=== Exercise directions ===
Every entry that follows should be output exactly, and every image in it left out.

[User interface change data]
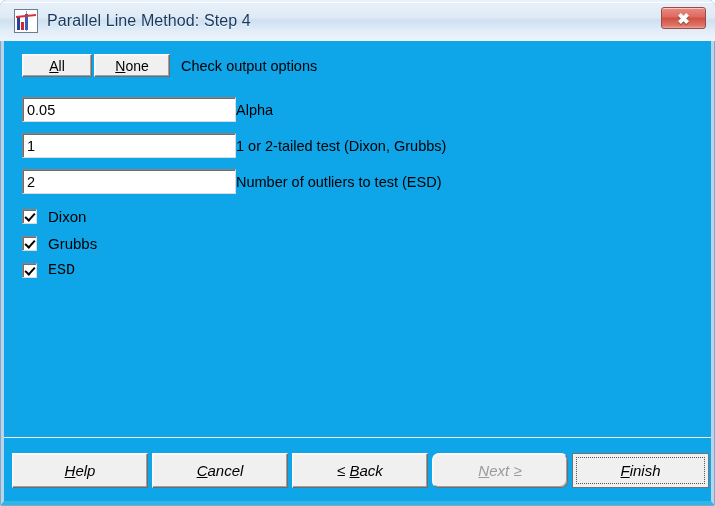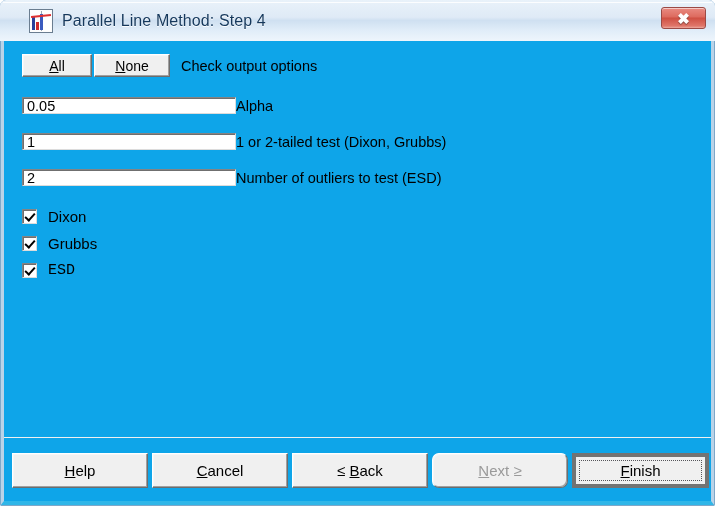--- a/index.html
+++ b/index.html
@@ -39,21 +39,21 @@
     pointer-events: none;
   }
 
   
   .titlebar {
     position: absolute;
     left: -4px; top: -2px;
     width: 715px;
     height: 41px;
     box-sizing: border-box;
-    padding-left: 21px;
+    padding-left: 6px;
     background: linear-gradient(to bottom,
         #e9f2fa 0%, #dfeaf6 42%, #cfe0f1 50%, #dfecf8 72%, #eef5fc 100%);
     border-radius: 6px 6px 0 0;
     display: flex;
     align-items: center;
   }
   .titlebar-inner-line {
     position: absolute;
     left: 3px; right: 3px; top: 2px;
     height: 1px;
@@ -151,21 +151,21 @@
     font-size: 14px;
     color: #000000;
     display: flex;
     align-items: center;
     justify-content: center;
     cursor: pointer;
     user-select: none;
   }
   .btn.disabled { color: #9a9a9a; cursor: default; }
   .btn.default-btn {
-    border: 4px solid #737373;
+    border: 1px solid #737373;
     box-shadow: none;
     position: relative;
   }
   .btn.default-btn .inner {
     position: absolute;
     left: 3px; right: 3px; top: 3px; bottom: 3px;
     border: 1px dotted #55555a;
     display: flex;
     align-items: center;
     justify-content: center;
@@ -195,21 +195,21 @@
     left: 18px;
     display: flex;
     align-items: center;
   }
   .field-row.r1 { top: 56px; }
   .field-row.r2 { top: 92px; }
   .field-row.r3 { top: 128px; }
 
   .textfield {
     width: 214px;
-    height: 17px;
+    height: 25px;
     box-sizing: border-box;
     background: #ffffff;
     border-top: 1px solid #848484;
     border-left: 1px solid #848484;
     border-right: 1px solid #dcdcdc;
     border-bottom: 1px solid #dcdcdc;
     box-shadow: inset 1px 1px 0 #6f6f6f;
     display: flex;
     align-items: center;
     padding-left: 4px;
@@ -273,20 +273,21 @@
     left: 0; right: 0;
     top: 396px;
     height: 1px;
     background: #f0f0f0;
   }
   .bottom-bar {
     position: absolute;
     left: 0; right: 0;
     top: 404px;
     height: 60px;
+    font-style: italic;
   }
   .bottom-btn {
     position: absolute;
     top: 8px;
     width: 136px;
     height: 35px;
     font-size: 15px;
   }
   .bb-help   { left: 8px; }
   .bb-cancel { left: 148px; }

=== Output below ===
--- a/index.html
+++ b/index.html
@@ -39,21 +39,21 @@
     pointer-events: none;
   }
 
   
   .titlebar {
     position: absolute;
     left: -4px; top: -2px;
     width: 715px;
     height: 41px;
     box-sizing: border-box;
-    padding-left: 21px;
+    padding-left: 6px;
     background: linear-gradient(to bottom,
         #e9f2fa 0%, #dfeaf6 42%, #cfe0f1 50%, #dfecf8 72%, #eef5fc 100%);
     border-radius: 6px 6px 0 0;
     display: flex;
     align-items: center;
   }
   .titlebar-inner-line {
     position: absolute;
     left: 3px; right: 3px; top: 2px;
     height: 1px;
@@ -151,21 +151,21 @@
     font-size: 14px;
     color: #000000;
     display: flex;
     align-items: center;
     justify-content: center;
     cursor: pointer;
     user-select: none;
   }
   .btn.disabled { color: #9a9a9a; cursor: default; }
   .btn.default-btn {
-    border: 4px solid #737373;
+    border: 1px solid #737373;
     box-shadow: none;
     position: relative;
   }
   .btn.default-btn .inner {
     position: absolute;
     left: 3px; right: 3px; top: 3px; bottom: 3px;
     border: 1px dotted #55555a;
     display: flex;
     align-items: center;
     justify-content: center;
@@ -195,21 +195,21 @@
     left: 18px;
     display: flex;
     align-items: center;
   }
   .field-row.r1 { top: 56px; }
   .field-row.r2 { top: 92px; }
   .field-row.r3 { top: 128px; }
 
   .textfield {
     width: 214px;
-    height: 17px;
+    height: 25px;
     box-sizing: border-box;
     background: #ffffff;
     border-top: 1px solid #848484;
     border-left: 1px solid #848484;
     border-right: 1px solid #dcdcdc;
     border-bottom: 1px solid #dcdcdc;
     box-shadow: inset 1px 1px 0 #6f6f6f;
     display: flex;
     align-items: center;
     padding-left: 4px;
@@ -273,20 +273,21 @@
     left: 0; right: 0;
     top: 396px;
     height: 1px;
     background: #f0f0f0;
   }
   .bottom-bar {
     position: absolute;
     left: 0; right: 0;
     top: 404px;
     height: 60px;
+    font-style: italic;
   }
   .bottom-btn {
     position: absolute;
     top: 8px;
     width: 136px;
     height: 35px;
     font-size: 15px;
   }
   .bb-help   { left: 8px; }
   .bb-cancel { left: 148px; }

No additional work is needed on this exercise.